BEGIN Provided data

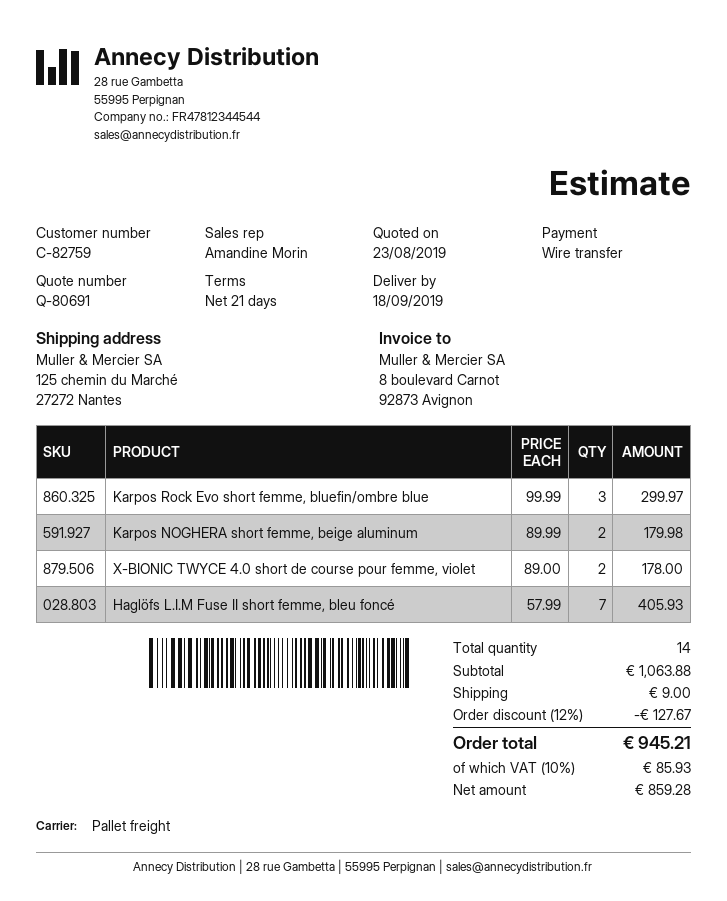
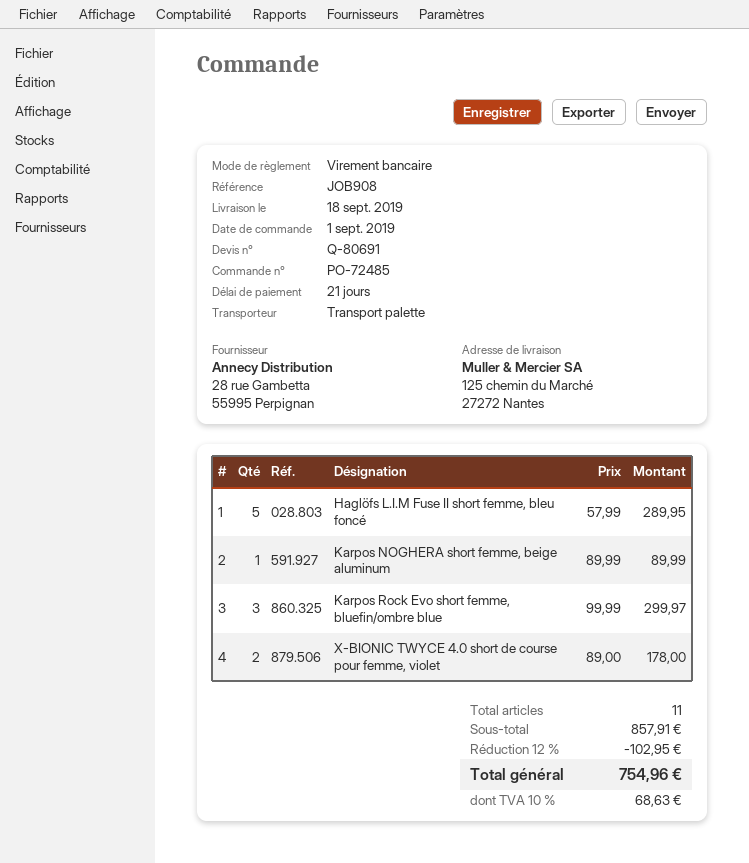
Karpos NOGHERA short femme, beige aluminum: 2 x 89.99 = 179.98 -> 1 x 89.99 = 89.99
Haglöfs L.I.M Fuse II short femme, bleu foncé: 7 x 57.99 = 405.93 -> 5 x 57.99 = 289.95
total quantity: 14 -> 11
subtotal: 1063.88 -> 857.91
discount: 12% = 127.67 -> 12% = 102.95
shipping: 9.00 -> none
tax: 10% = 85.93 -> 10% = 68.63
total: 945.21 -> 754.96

END Provided data
BEGIN Provided data

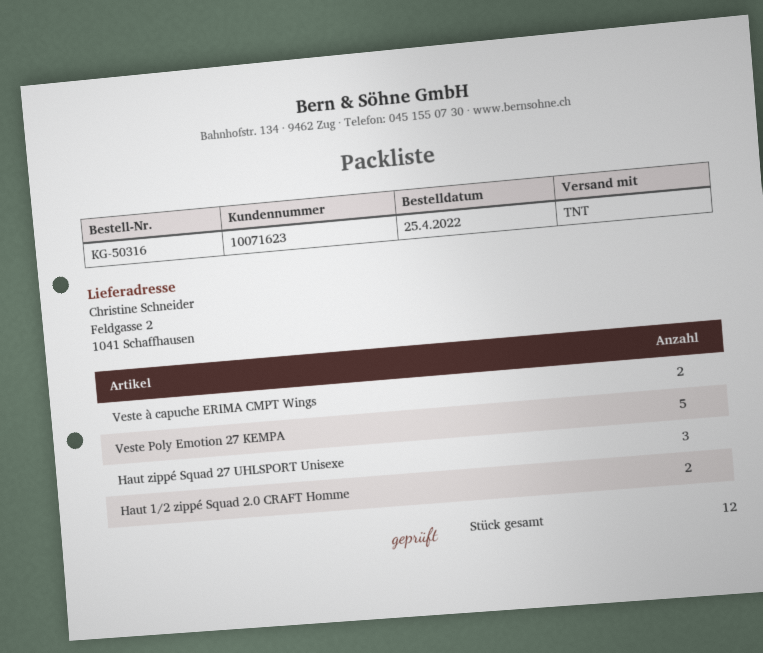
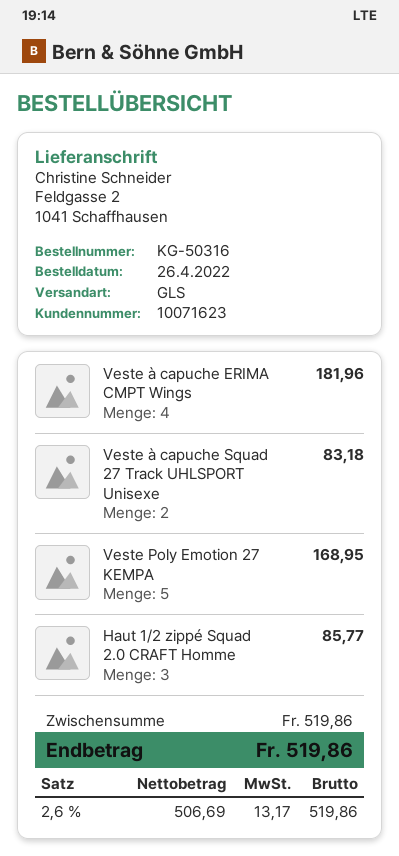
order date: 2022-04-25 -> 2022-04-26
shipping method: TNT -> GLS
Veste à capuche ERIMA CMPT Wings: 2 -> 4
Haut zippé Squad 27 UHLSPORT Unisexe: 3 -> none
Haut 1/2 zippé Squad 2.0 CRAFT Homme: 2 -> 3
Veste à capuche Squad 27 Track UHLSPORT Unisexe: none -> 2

END Provided data

> [Task objective]: Output, from the data above, the lines from the line with "shipping method: TNT -> GLS" to the line with "Veste à capuche Squad" exactly as they stand, both ends included and nothing else.

> [Finished exercise]:
shipping method: TNT -> GLS
Veste à capuche ERIMA CMPT Wings: 2 -> 4
Haut zippé Squad 27 UHLSPORT Unisexe: 3 -> none
Haut 1/2 zippé Squad 2.0 CRAFT Homme: 2 -> 3
Veste à capuche Squad 27 Track UHLSPORT Unisexe: none -> 2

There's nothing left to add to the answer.